No speed-up using several GPUs with KOKKOS

Oystein · February 11, 2025, 11:17am

Hello

I am simulating a system of LiTFSI + urea with an Allegro machine learning model (https://github.com/mir-group/allegro). I have compiled LAMMPS with the pair_allegro style (https://github.com/mir-group/pair_allegro) and with KOKKOS to get performance increase. The LAMMPS version is 29 Aug 2024. I use one Nvidia H100 GPU for running the simulations. When I try to use two or more H100 GPUs, there is no performance increase (or decrease) which I find a bit surprising.
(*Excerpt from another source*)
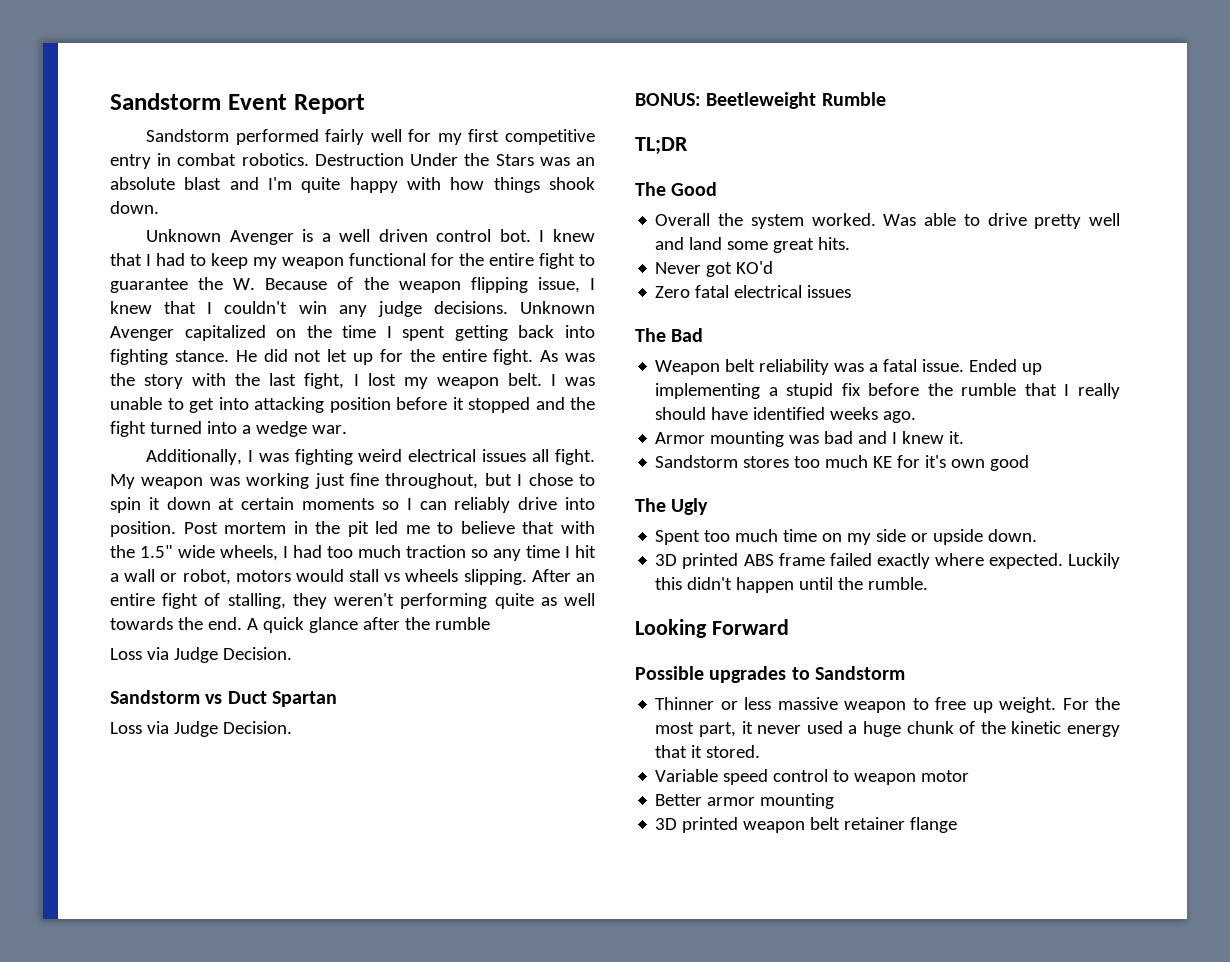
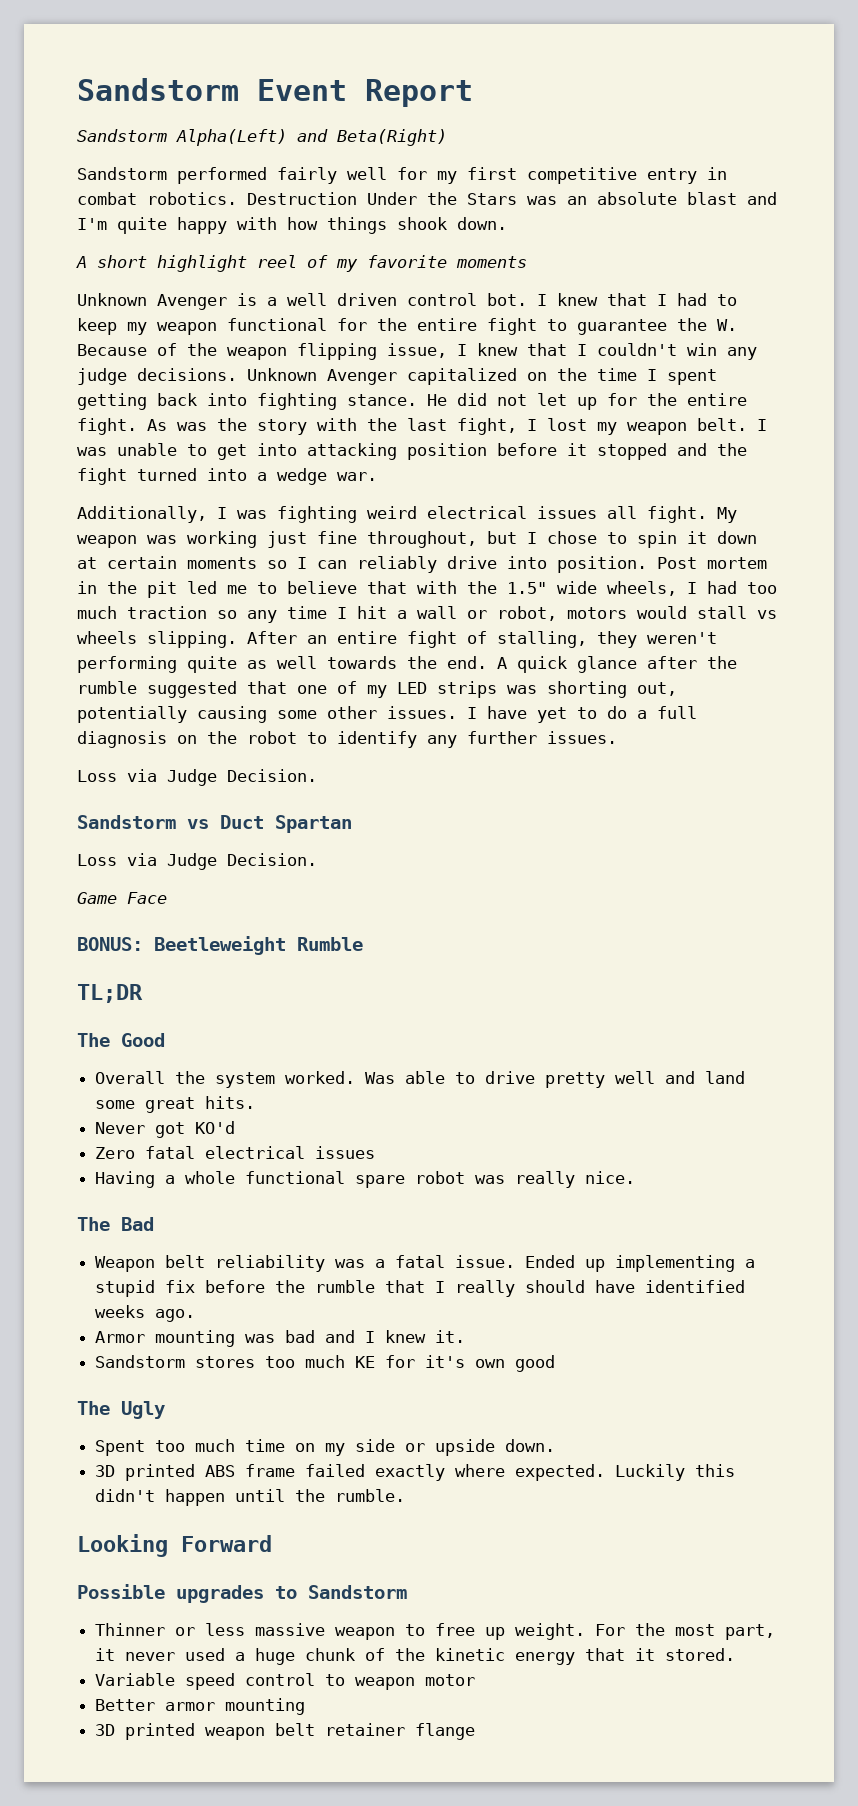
(365, 104) none -> [77,129,447,146] // Sandstorm Alpha(Left) and Beta(Right)
(159, 207) none -> [76,255,527,272] // A short highlight reel of my favorite moments
(490, 623) none -> [147,681,677,698] [77,706,697,723] [77,731,617,748] suggested that one of my LED strips was shorting out, potentially causing some other issues. I have yet to do a full diagnosis on the robot to identify any further issues.
(292, 727) none -> [77,892,167,904] // Game Face
(852, 291) none -> [95,1171,636,1188] // Having a whole functional spare robot was really nice.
Am I doing something wrong or is this as expected?

Here is the slurm input file for a test run with 3 GPUs (minimum example):

#!/bin/sh
#SBATCH --partition=GPUQ
#SBATCH --gres=gpu:h100:3       # specify number and type of GPUs
#SBATCH --time=0-00:25:00

# Set environment variables for KOKKOS
export OMP_PROC_BIND=spread
export OMP_PLACES=threads

cd ${SLURM_SUBMIT_DIR}
mkdir ${SLURM_JOBID}

module purge
source ~/.virtualenvs/allegro/bin/activate

module load foss/2024a
module load CUDA/12.4.0

export PYTORCH_JIT_USE_NNC_NOT_NVFUSER=1

# Run with installed version of KOKKOS lammps
srun /cluster/home/oystegul/lammps_allegro_test/build/lmp -sf kk -k on g 3 -pk kokkos newton on neigh full -in test.lmp

#SBATCH --gres=gpu:h100:1 when I use one GPU, and of course -k on g 1 in the srun line.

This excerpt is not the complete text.